View this article at: http://www.macnn.com/articles/13/04/10/dealing.with.fallout.from.state.run.smear.campaign/
Wednesday, Apr 10, 2013 6:10pm
Apple SVP in China to head up image-restoration efforts
According to a Chinese web site, Apple Senior VP for Operations Jeff Williams is currently in China as part of an effort to carry out warranty and training reforms promised by Tim Cook. Reacting to a badly-coordinated propaganda campaign against the company and other foreign presences in China, the Apple CEO issued an open letter reassuring customers that Apple treats Chinese warranty issues largely the same way it does in other countries, but promised more consistency and quality of service.

China's state-run media outlets began making incorrect insinuations about Apple last month, claiming that the company's Chinese warranties are only half as long as those in the US (which isn't true), and that Apple re-used parts such as the backing plate (which is often custom-engraved) when repairing iPhones under warranty.
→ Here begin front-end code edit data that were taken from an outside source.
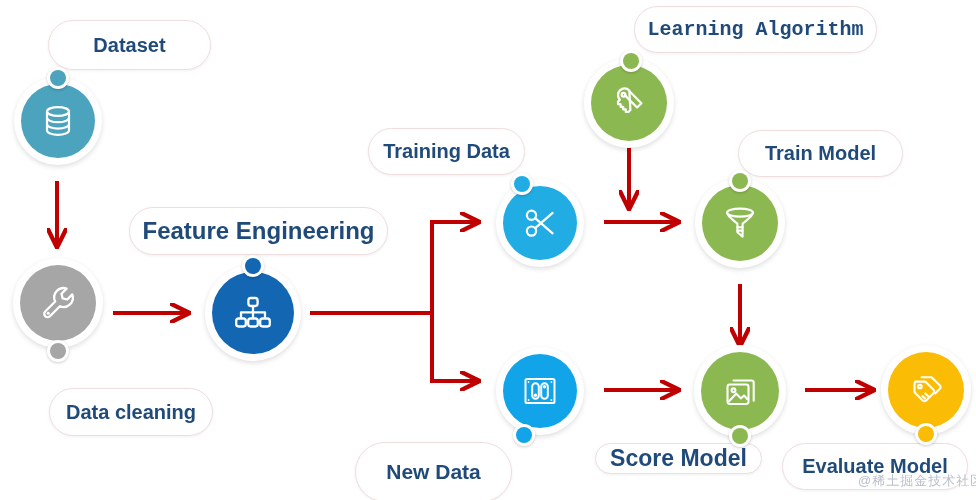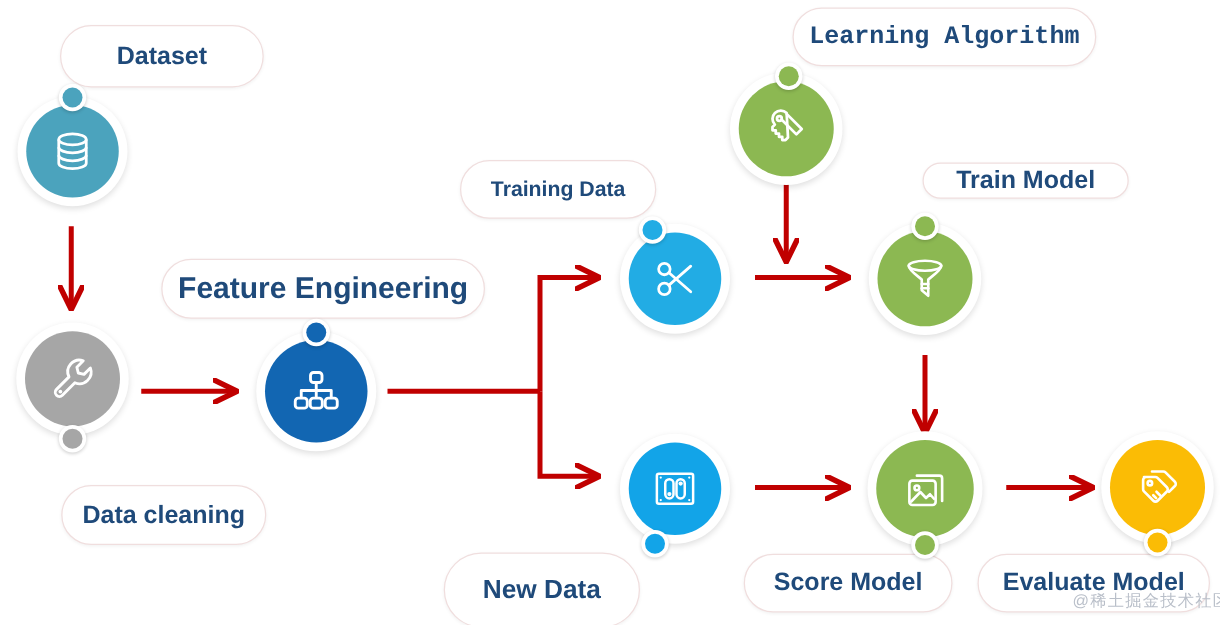--- a/index.html
+++ b/index.html
@@ -98,37 +98,37 @@
   </div>
 
   <div class="pill" style="left:49px;top:388px;width:164px;height:48px;font-size:20px;">
     <span>Data cleaning</span>
   </div>
 
   <div class="pill" style="left:129px;top:207px;width:259px;height:48px;font-size:24px;">
     <span>Feature Engineering</span>
   </div>
 
-  <div class="pill" style="left:368px;top:128px;width:157px;height:47px;font-size:17px;">
+  <div class="pill" style="left:368px;top:128px;width:157px;height:47px;font-size:20px;">
     <span>Training Data</span>
   </div>
 
   <div class="pill" style="left:355px;top:442px;width:157px;height:60px;font-size:21px;">
     <span>New Data</span>
   </div>
 
   <div class="pill" style="left:634px;top:6px;width:243px;height:47px;font-size:20px;font-family:Liberation Mono, monospace;">
     <span>Learning Algorithm</span>
   </div>
 
-  <div class="pill" style="left:738px;top:130px;width:165px;height:29px;font-size:20px;align-items:center;">
+  <div class="pill" style="left:738px;top:130px;width:165px;height:47px;font-size:20px;align-items:center;">
     <span>Train Model</span>
   </div>
 
-  <div class="pill" style="left:595px;top:443px;width:167px;height:47px;font-size:20px;text-align:center;">
+  <div class="pill" style="left:595px;top:443px;width:167px;height:31px;font-size:23px;text-align:center;">
     <span>Score Model</span>
   </div>
 
   <div class="pill" style="left:782px;top:443px;width:186px;height:47px;font-size:20px;">
     <span>Evaluate Model</span>
   </div>
 
   <div class="node" style="left:14px;top:77px;width:88px;height:88px;">
     <div class="disc" style="width:74px;height:74px;background:#4ba3bd;">
       <svg width="40" height="40" viewBox="0 0 40 40" fill="none" stroke="#ffffff" stroke-width="2.2">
When Apple posted a simple statement on its website denying and dismissing the charges, the smear campaign expanded -- with newspaper and TV reports calling the company "arrogant" in its response.

Last week, an "open letter" response from CEO Tim Cook (that largely reiterated the denials, albeit with a more humble tone) was seen as more of an apology, and did include some acknowledgement that more training of Chinese reseller partners and more clarity on warranty issues was needed. Cook outlined several steps the company would take to make its policies clearer, and said the iPhone maker would strive for a more consistent warranty experience across its stores and partners. Williams is presumably in the country to oversee this effort, as well as inspect and discuss improvements with officials from the government and Apple's retail and manufacturing providers.

The presence of a senior Apple official in the country, combined with Cook's letter, seems to have mollified the state-run media assault. Several officials have now praised Apple's response to the manufactured crisis, implying the company is back in the government's good graces. Williams has been the executive primarily in charge of Apple's massive China-based operations since Cook became CEO, and has visited the country many times as well as led the efforts by Apple to improve the working conditions of Apple's manufacturing and supplier partners, which include more than a million employees.